When I first saw 300 it absolutely blew me away. I was about 19 years old when it came out so perhaps I was a bit impressionable, but I can remember leaving that theater wanting to go to war with Persians. It came as no surprise when I heard that they were developing a sequel but there was just one small problem… NO LEONIDAS! Gerard Butler will forever be remembered for his role as the Spartan King, and his performance was arguably the best ever in the entire sword & sandal genre. Well, I hate to say it but his presence is greatly missed in this sequel, and without him it is no better than the average fantasy film.
Although this is pitched as a sequel to the original 300, much of the story coincides with the first film. We get a quick back-story to the Athens side of the house from the perspective of Greek General Themistokles. Xerxes father Darius once launched a campaign against the Greeks and was killed by an arrow from none other than Themistokles himself. The Persians retreat and Darius dies leaving his kingdom to his son Xerxes. This is where we get to meet the Persian commander Artemisia, who encourages Xerxes to become a “God King” and avenge his father. The Persians sail to war and Artemisia leads the Persian Navy. On the other side of the house Themistokles attempts to broker an alliance between Sparta and Athens. The Spartans deny Themistokles and have no desire for a united Greece. So it’s up to Themistokles and his rag-tag Navy to stop the Persian Fleet.
While the story has a good concept, there were too many reoccurring themes in the sequel to offer anything new to the story. Several themes are repeated here and none of them improve on the originals.

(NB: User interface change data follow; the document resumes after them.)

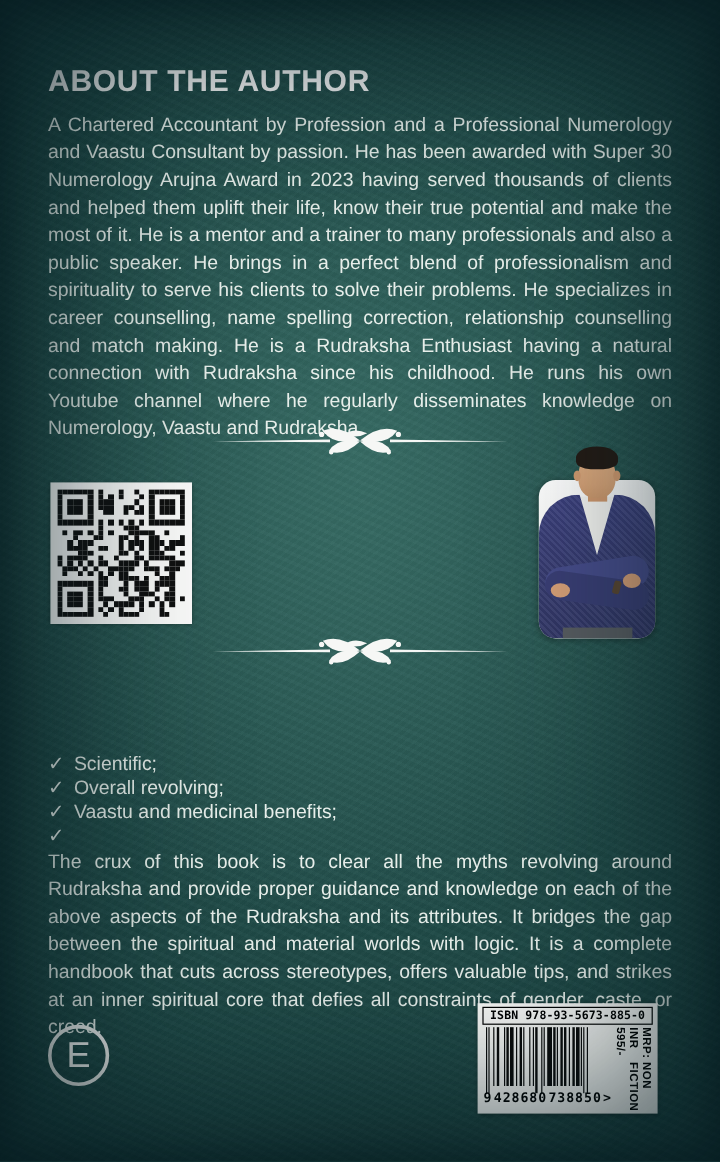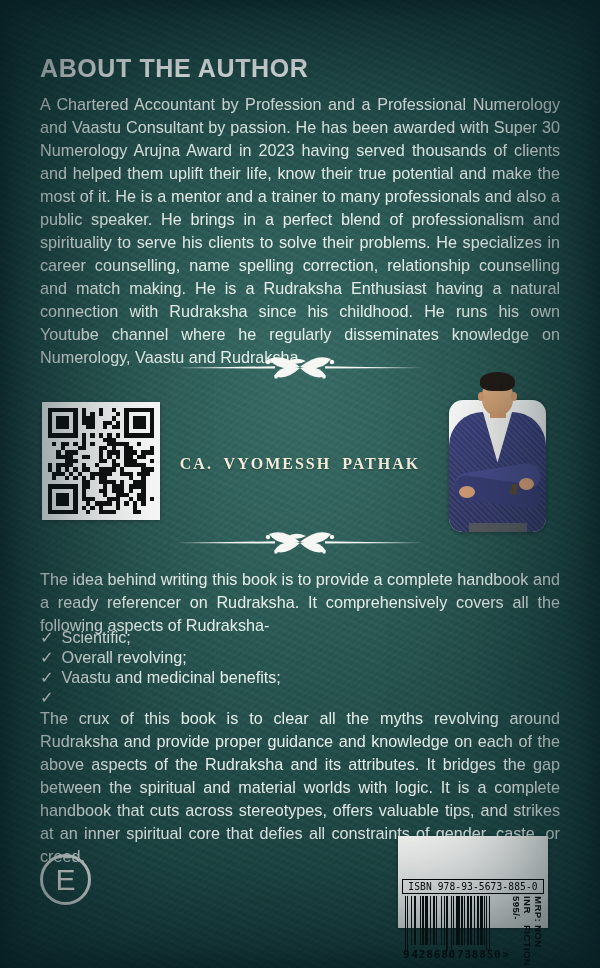"CA. VYOMESSH PATHAK" div.abs { html: <div>CA. VYOMESSH PATHAK</div> -> none }
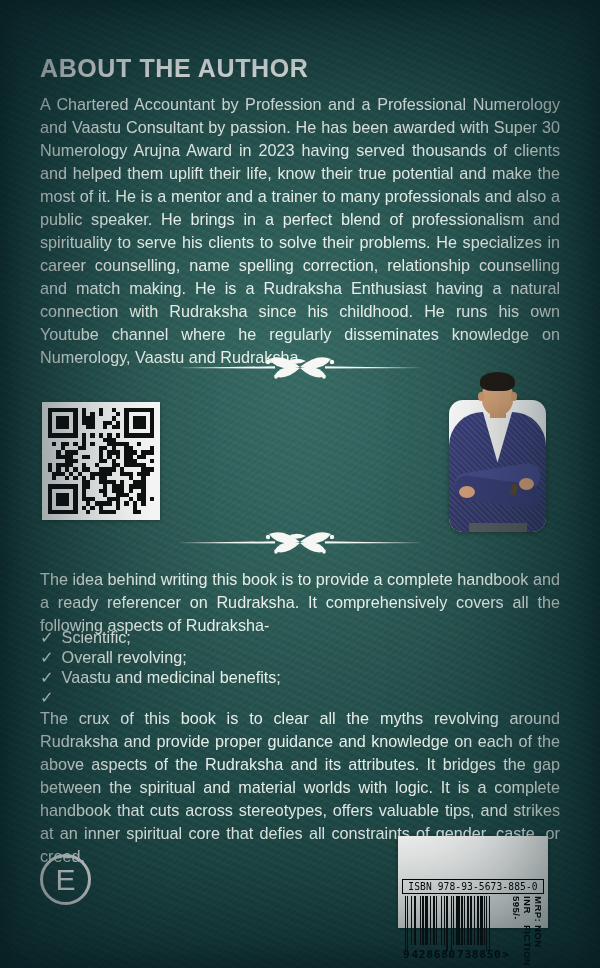"The idea behind writing this" p.abs { html: <p>The idea behind writing this book is to provide a complete handbook and a ready referencer on Rudraksha. It comprehensively covers all the following aspects of Rudraksha-</p> -> none }
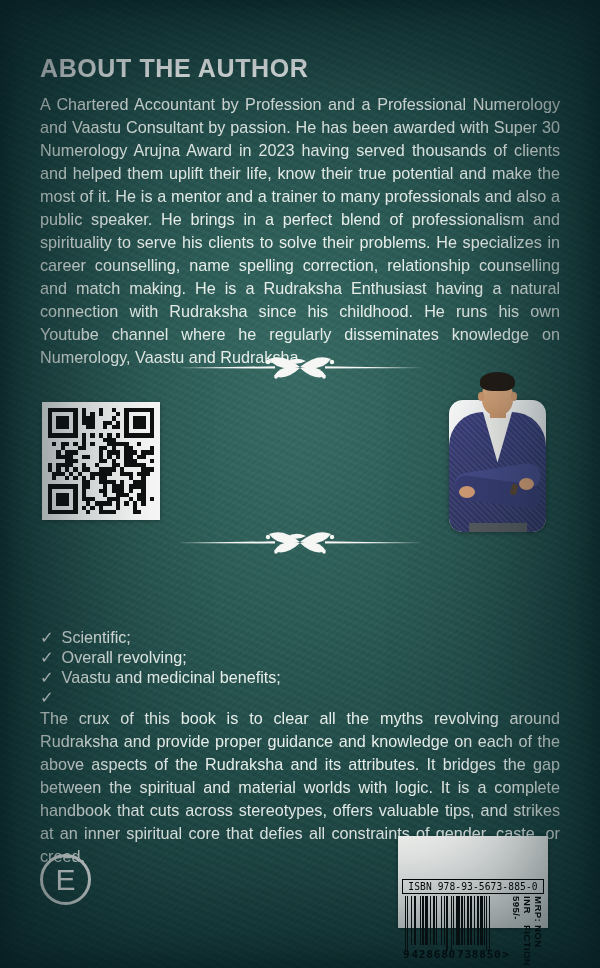"ISBN 978-93-5673-885-0" .isbn-strip { font-weight: 400 -> 700; margin-top: 40px -> none }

We have the standard “son on the cusp of manhood who wants nothing more than to prove to his father that he can handle war” story, the “humble group of men who are outnumbered ten to one” theme, and Artemisia’s back-story is your standard, “taken in by the supposed enemy who trains her in the ways of war to become a prodigy.” To top it off there are multiple “war speeches” that unfortunately pack little to no punch.
Look, I appreciate a good pre-war speech like anyone else. It gets you pumped, and it lets you know that there is a lot at stake here, so look within and find your courage! Leonidas in 300, William Wallace in Braveheart, Aragorn in The Return of the King, the list goes on and on. The speeches in 300 Rise of an Empire do nothing to get the audience rooting for the underdogs. The one-liners from the original 300 are sorely missed here, and leaving the theater I couldn’t recall a single one. “Tonight we dine in Hell!” “This is SPARTA!” “Their arrows will blot out the sun! Then we shall fight in the shade!” These classic quotes are absent here and it leaves a longing in the hearts of the audience. The Athenians lack the suicidal willingness for battle, and you can tell by the performances.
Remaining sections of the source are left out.